Legacies and Manifestations of Anti-Roma Racism in Health Policies, Practice, and Research
April 6th @ 1:00 pm - 6:00 pm
In partnership with the Department of Social and Behavioral Sciences, Harvard Chan School of Public Health, the Charles Warren Center for Studies in American History at Harvard University, the Romani Studies Program at Central European University, the Center on Forced Displacement at Boston University, and the Centre for Medical Humanities at Oxford Brookes University, the Roma Program at the FXB Center for Health and Human Rights will host a free, in-person conference at Harvard University’s Martin Center. This constitutes the Roma Program’s 11th Roma conference marking the annual International Roma Day which is celebrated worldwide every April 8th. This April 8th, we mark the 52nd anniversary of the First World Roma Congress. For more information about International Roma Day, click here.
The conference will take place at the Martin Center’s third-floor rotunda located at 77 Avenue Louis Pasteur, Boston, MA, 02115. The Martin Center is accessible by public transportation and near several garages, but there is no parking on site. Information on traveling to the Center is available here. A reception will follow.

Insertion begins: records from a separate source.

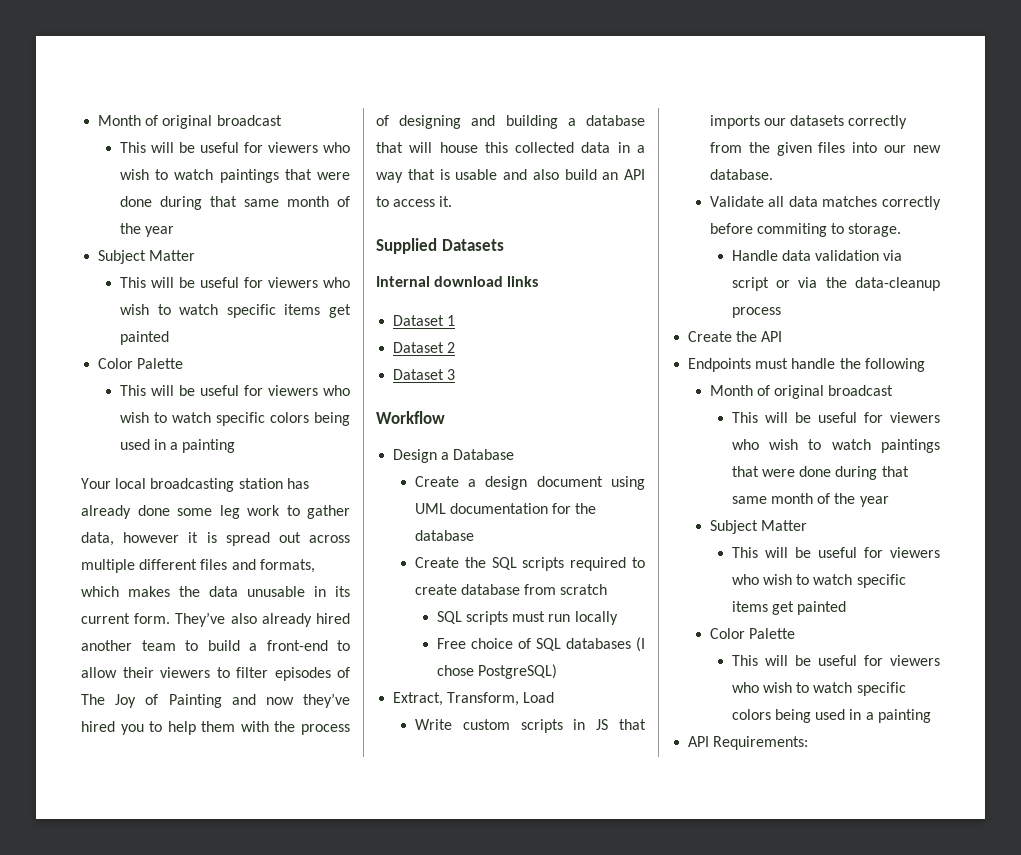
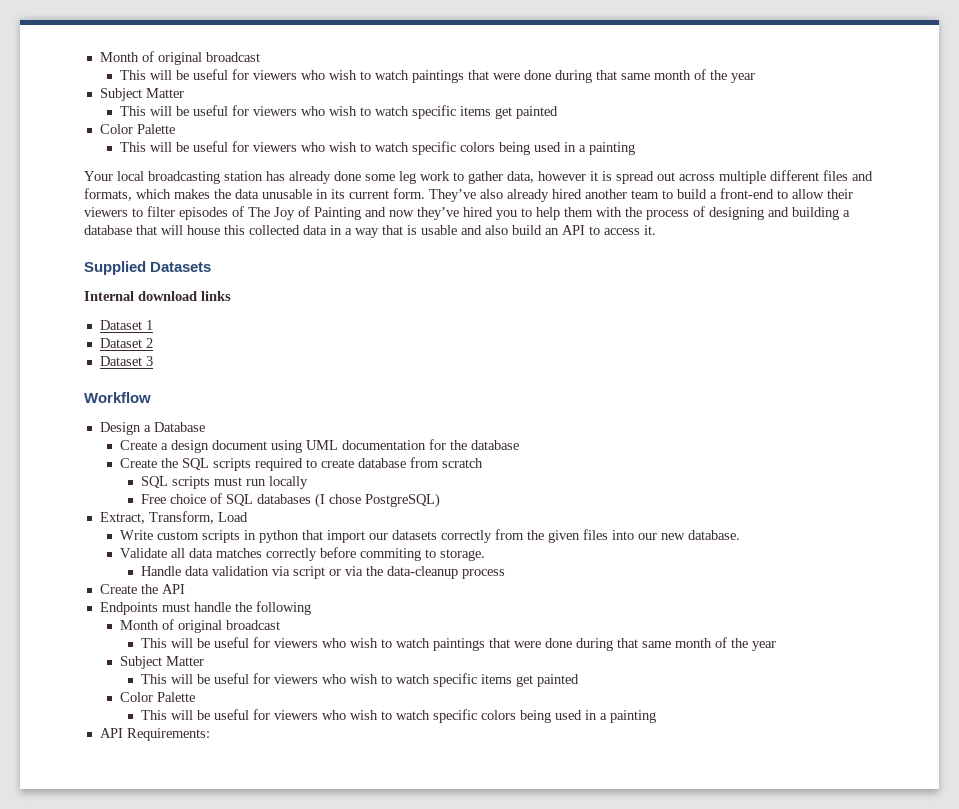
- Write custom scripts in JS that imports our datasets correctly from the given files into our new database.
+ Write custom scripts in python that import our datasets correctly from the given files into our new database.

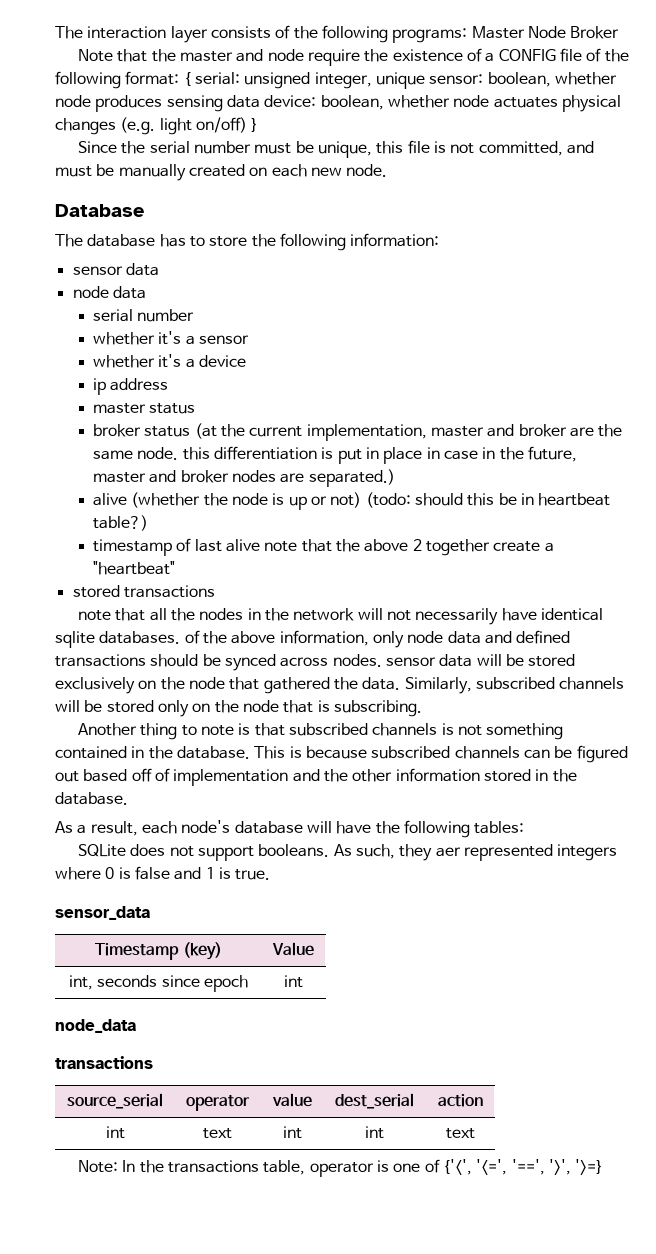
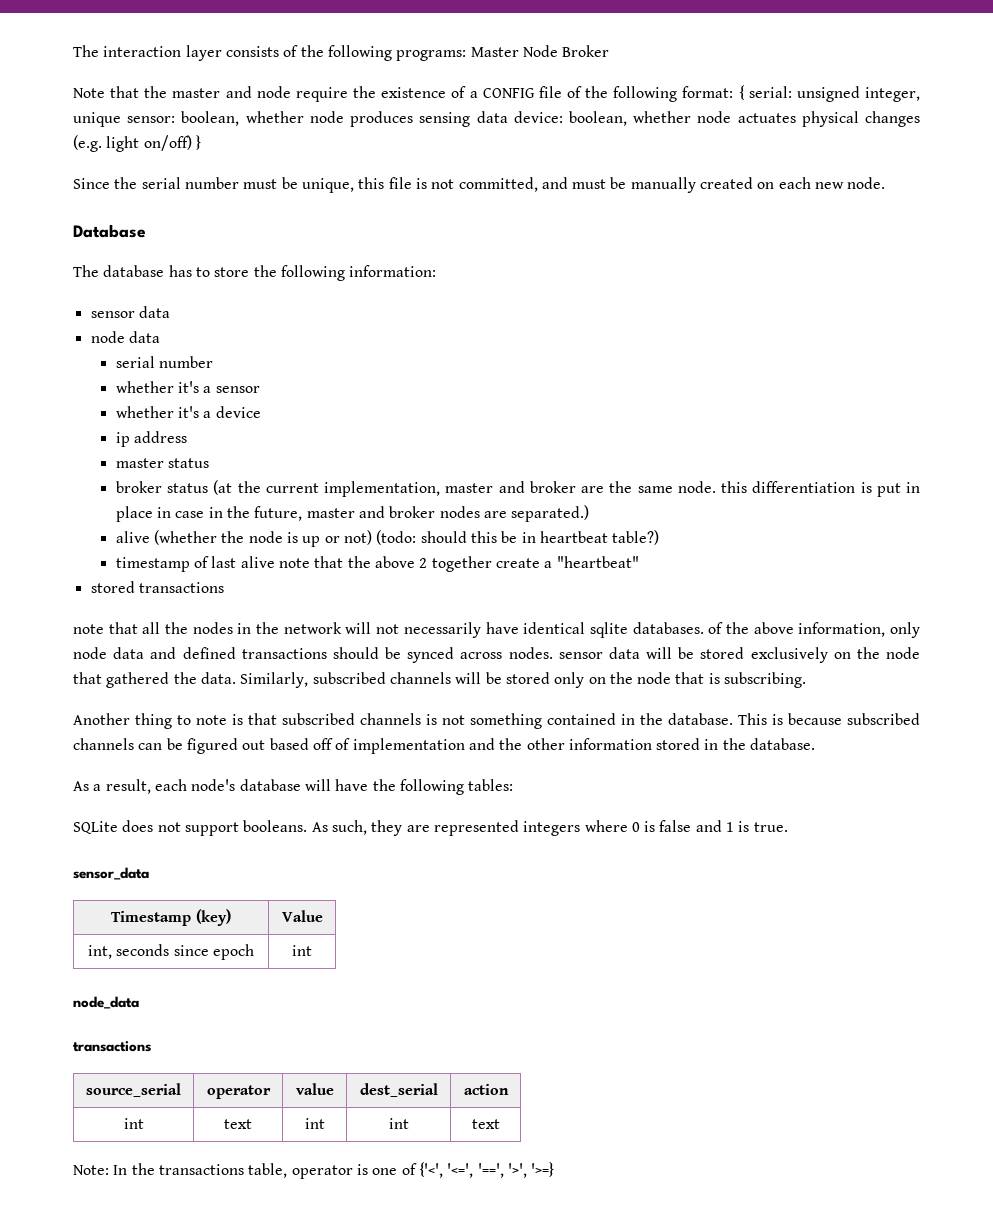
- As such, they aer represented integers where 0 is false and 1 is true.
+ As such, they are represented integers where 0 is false and 1 is true.

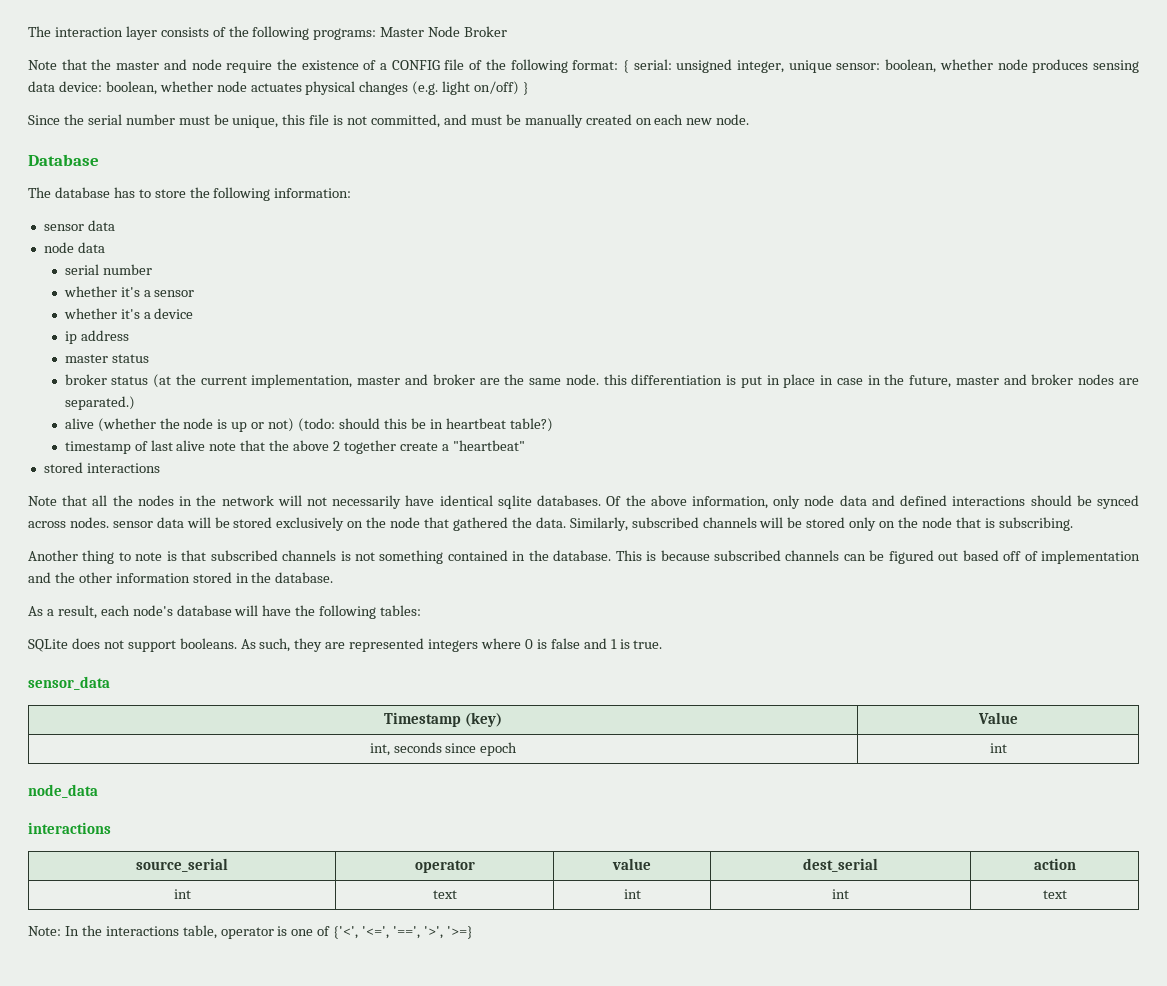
- stored transactions
- note that all the nodes in the network will not necessarily have identical sqlite databases. of the above information, only node data and defined transactions should be synced across nodes. sensor data will be stored exclusively on the node that gathered the data.
+ stored interactions
+ Note that all the nodes in the network will not necessarily have identical sqlite databases. Of the above information, only node data and defined interactions should be synced across nodes. sensor data will be stored exclusively on the node that gathered the data.
  node_data
- transactions
+ interactions
- Note: In the transactions table, operator is one of {'<', '<=', '==', '>', '>=}
+ Note: In the interactions table, operator is one of {'<', '<=', '==', '>', '>=}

Many sociological and anthropological studies document disparities in health outcomes for Roma people and their non-Roma neighbors. Scholars often propose social and economic factors, cultural differences, behaviors, and “lifestyle” as causes of disease and inequities. But comprehensive scholarship on how structural racism has shaped Roma’s health and health inequities between Roma and non-Roma is scarce. Little has been done to understand the historical underpinnings of inequities and the legacies of slavery, G*psy hunts, forced imprisonment, genocides, or forced assimilation. For instance, a significant number of Roma families and communities across Europe live in poorly resourced and residentially segregated neighborhoods, a legacy of both past and present anti-Roma measures. Yet, only a few studies, such as the 2022 Enhojust report, have documented the nexus between residential segregation, environmental racism, and poor health outcomes.
In light of such shortcomings, the Roma Program is launching an initiative that focuses on documenting structural anti-Roma racism and its health-related impacts in Europe and other parts of the globe. The goal is to build a robust knowledge base and fill gaps in content and research methodology while ensuring that the efforts undertaken are responsive to community needs and inform policymaking. Accordingly, this annual Roma conference aims to initiate a series of conversations and research efforts on anti-Roma racism as a structural determinant of health inequalities and as a health stressor in itself in order to improve data, research methods, and practice-oriented research and inform policy design.
Questions to be addressed during the conference:
- How do we assess and address the impact of anti-Roma racism on the health and well-being of the Roma people?
- Can we use or adjust existing theories (e.g., the ecosocial theory of disease distribution) and measures (e.g., everyday discrimination scale ) to probe a potential causal relationship between structural anti-Roma racism and health inequities?
- How do we catalog, measure, and quantify the acute, chronic, and traumatic dimensions of anti-Roma racism?
- How do we prevent and combat the use of cultural determinism in justifying or explaining health inequities and negative health outcomes?
- How do we combat the eugenic de-humanization of the Roma?
- How do we create a shared sense of solidarity in confronting racism in health at a global level?